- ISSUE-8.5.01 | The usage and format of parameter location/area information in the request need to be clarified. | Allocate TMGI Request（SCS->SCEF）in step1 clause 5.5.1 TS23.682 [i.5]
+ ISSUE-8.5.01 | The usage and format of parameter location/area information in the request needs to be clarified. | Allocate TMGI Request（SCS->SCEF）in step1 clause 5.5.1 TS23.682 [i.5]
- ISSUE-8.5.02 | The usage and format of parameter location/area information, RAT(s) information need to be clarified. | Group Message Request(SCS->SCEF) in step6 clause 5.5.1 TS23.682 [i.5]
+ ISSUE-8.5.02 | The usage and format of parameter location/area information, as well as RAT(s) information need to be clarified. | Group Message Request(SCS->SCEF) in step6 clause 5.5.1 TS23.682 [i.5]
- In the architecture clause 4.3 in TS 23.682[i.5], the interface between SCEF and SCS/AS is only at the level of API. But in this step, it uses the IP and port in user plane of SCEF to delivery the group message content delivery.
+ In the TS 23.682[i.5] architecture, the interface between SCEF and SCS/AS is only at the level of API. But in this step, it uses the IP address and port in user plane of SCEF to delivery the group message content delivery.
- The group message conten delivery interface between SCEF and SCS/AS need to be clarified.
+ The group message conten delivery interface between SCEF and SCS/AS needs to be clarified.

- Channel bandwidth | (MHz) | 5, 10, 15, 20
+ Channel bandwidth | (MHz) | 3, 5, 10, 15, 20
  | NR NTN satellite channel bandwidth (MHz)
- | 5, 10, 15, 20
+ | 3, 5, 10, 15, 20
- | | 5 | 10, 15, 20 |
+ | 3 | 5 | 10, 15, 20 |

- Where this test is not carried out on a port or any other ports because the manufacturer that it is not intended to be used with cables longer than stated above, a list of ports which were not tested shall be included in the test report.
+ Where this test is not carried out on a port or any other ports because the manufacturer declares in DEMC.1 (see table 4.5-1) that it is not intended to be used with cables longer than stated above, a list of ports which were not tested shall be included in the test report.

**Instructions to follow:** Transcribe the records in full, word for word.

**Answer section:**
- ISSUE-8.5.01 | The usage and format of parameter location/area information in the request need to be clarified. | Allocate TMGI Request（SCS->SCEF）in step1 clause 5.5.1 TS23.682 [i.5]
+ ISSUE-8.5.01 | The usage and format of parameter location/area information in the request needs to be clarified. | Allocate TMGI Request（SCS->SCEF）in step1 clause 5.5.1 TS23.682 [i.5]
- ISSUE-8.5.02 | The usage and format of parameter location/area information, RAT(s) information need to be clarified. | Group Message Request(SCS->SCEF) in step6 clause 5.5.1 TS23.682 [i.5]
+ ISSUE-8.5.02 | The usage and format of parameter location/area information, as well as RAT(s) information need to be clarified. | Group Message Request(SCS->SCEF) in step6 clause 5.5.1 TS23.682 [i.5]
- In the architecture clause 4.3 in TS 23.682[i.5], the interface between SCEF and SCS/AS is only at the level of API. But in this step, it uses the IP and port in user plane of SCEF to delivery the group message content delivery.
+ In the TS 23.682[i.5] architecture, the interface between SCEF and SCS/AS is only at the level of API. But in this step, it uses the IP address and port in user plane of SCEF to delivery the group message content delivery.
- The group message conten delivery interface between SCEF and SCS/AS need to be clarified.
+ The group message conten delivery interface between SCEF and SCS/AS needs to be clarified.

- Channel bandwidth | (MHz) | 5, 10, 15, 20
+ Channel bandwidth | (MHz) | 3, 5, 10, 15, 20
  | NR NTN satellite channel bandwidth (MHz)
- | 5, 10, 15, 20
+ | 3, 5, 10, 15, 20
- | | 5 | 10, 15, 20 |
+ | 3 | 5 | 10, 15, 20 |

- Where this test is not carried out on a port or any other ports because the manufacturer that it is not intended to be used with cables longer than stated above, a list of ports which were not tested shall be included in the test report.
+ Where this test is not carried out on a port or any other ports because the manufacturer declares in DEMC.1 (see table 4.5-1) that it is not intended to be used with cables longer than stated above, a list of ports which were not tested shall be included in the test report.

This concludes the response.